Artist
Rebekka Deubner
Léonie Pondevie's photographic form is composite, arranged by the aggregation of clues: contemporary shots, collected archive images and shared personal documents sit side by side like evidence of an ongoing investigation into complex and evolving realities. In Un point bleu pâle, she follows in her meteorologist father's footsteps and contemplates the clouds, assembling everything from particle images to archival documents and new photographs.
If Hélène Bellenger's work could be associated with a single tool, it would not be a camera, but rather a fine, precise instrument of the forensic scientist, so diligent is the artist in dissecting the workings of an imagery of perfect beauty and its artificial paradises. Most recently, she uses the images of Apollo torsos and Venus busts to continues her archaeology of the canons of beauty.

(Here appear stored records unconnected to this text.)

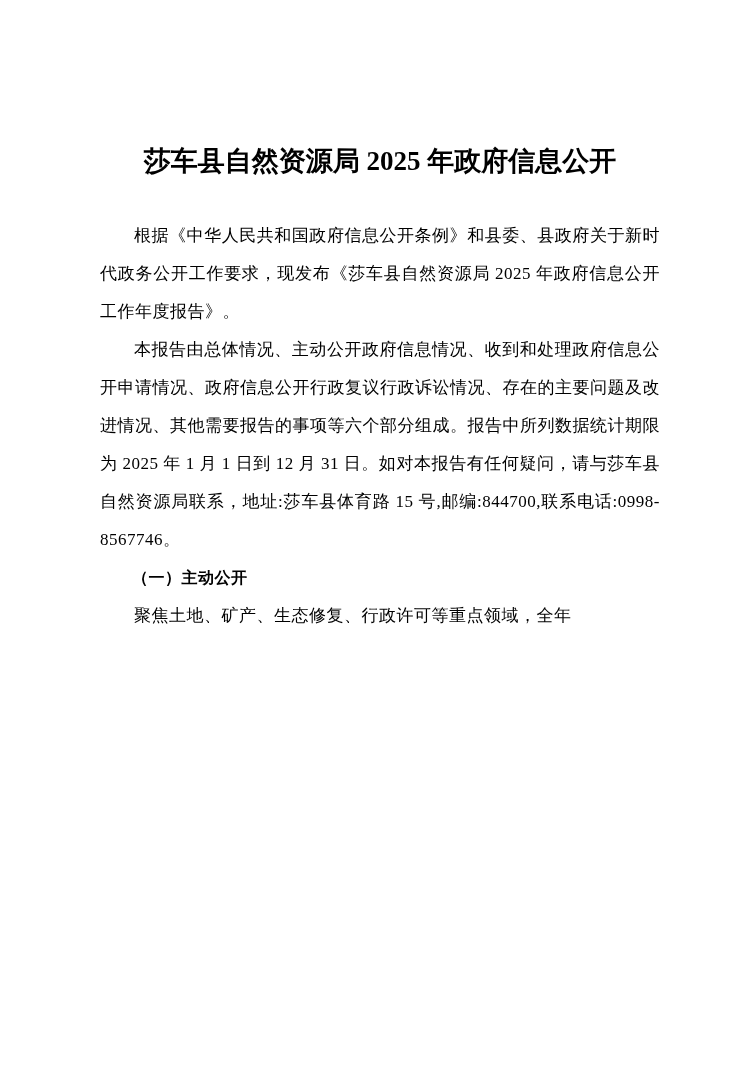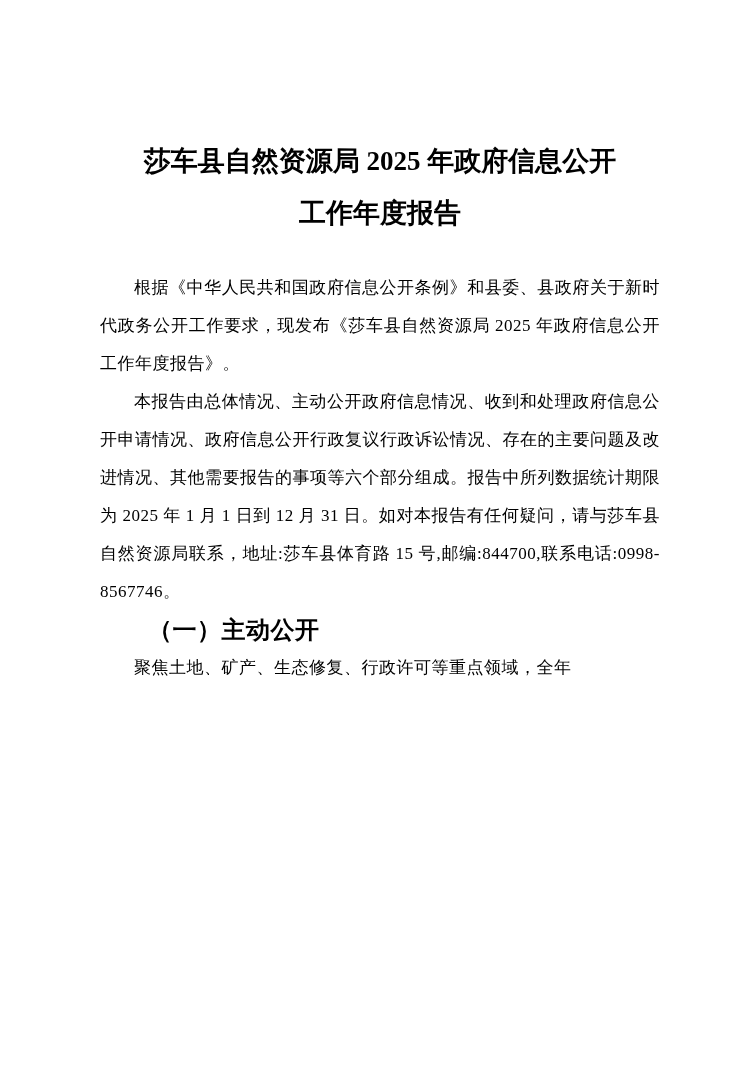--- a/index.html
+++ b/index.html
@@ -77,7 +77,6 @@
 
     <h1 class="doc-title">
       <span class="title-line">莎车县自然资源局 2025 年政府信息公开</span>
-      <span class="title-line">工作年度报告</span>
     </h1>
 
     <p class="body-para">根据《中华人民共和国政府信息公开条例》和县委、县政府关于新时代政务公开工作要求，现发布《莎车县自然资源局 2025 年政府信息公开工作年度报告》。</p>

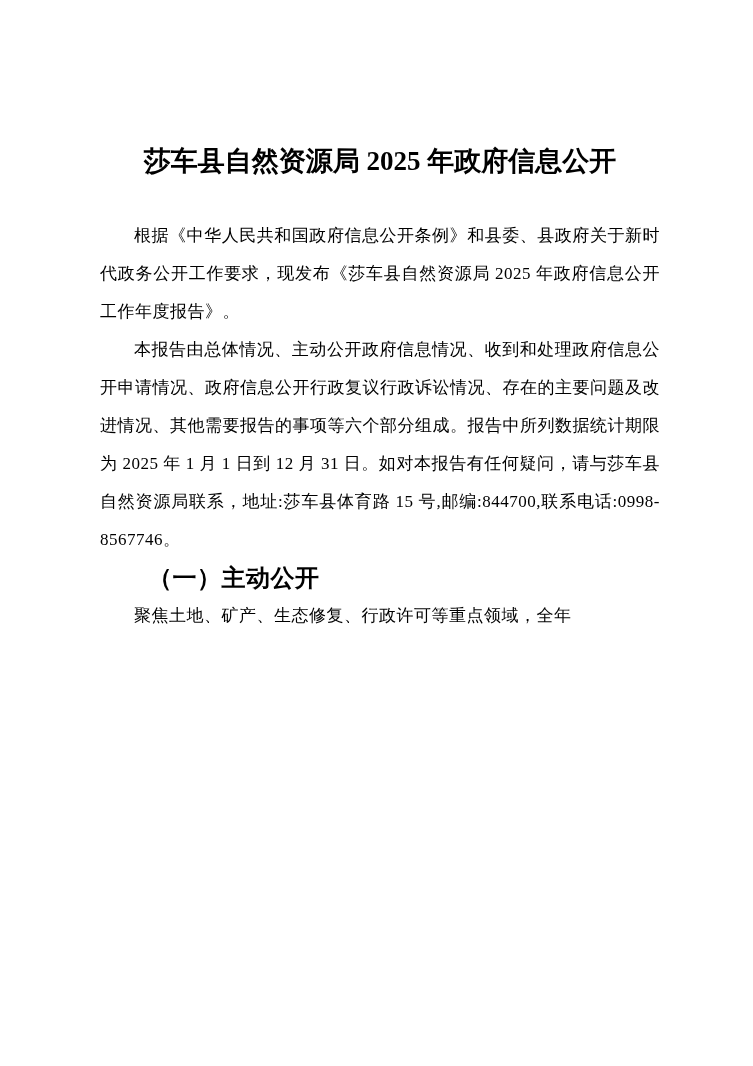--- a/index.html
+++ b/index.html
@@ -52,7 +52,7 @@
   }
   .subsection-heading {
     margin: 0;
-    font-size: 24px;
+    font-size: 16px;
     line-height: 38px;
     font-weight: bold;
     text-indent: 2em;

Photographic investigation became, by force of circumstance, the form that Rebecca Topakian adopted. In 2021, she set out to tell the personal story of her Armenian family, exiled from Turkey as a result of persecution. In the project Il faut que les braises de Constantinople s'envolent jusqu'en Europe, the artist continues recording, assembling and maintaining the embers of memory through photographs and text.
Rebekka Deubner's work is full of narratives of metamorphosis. From intimate exploration of the body and its movements in her early work, Deubner later moved on to exploring the body as political territory, with Les saisons thermiques - an ensemble dedicated to male contraception. Here, we find her slowly approaching the body and restoring its tender plasticity, an alternative representation of masculinity embodied.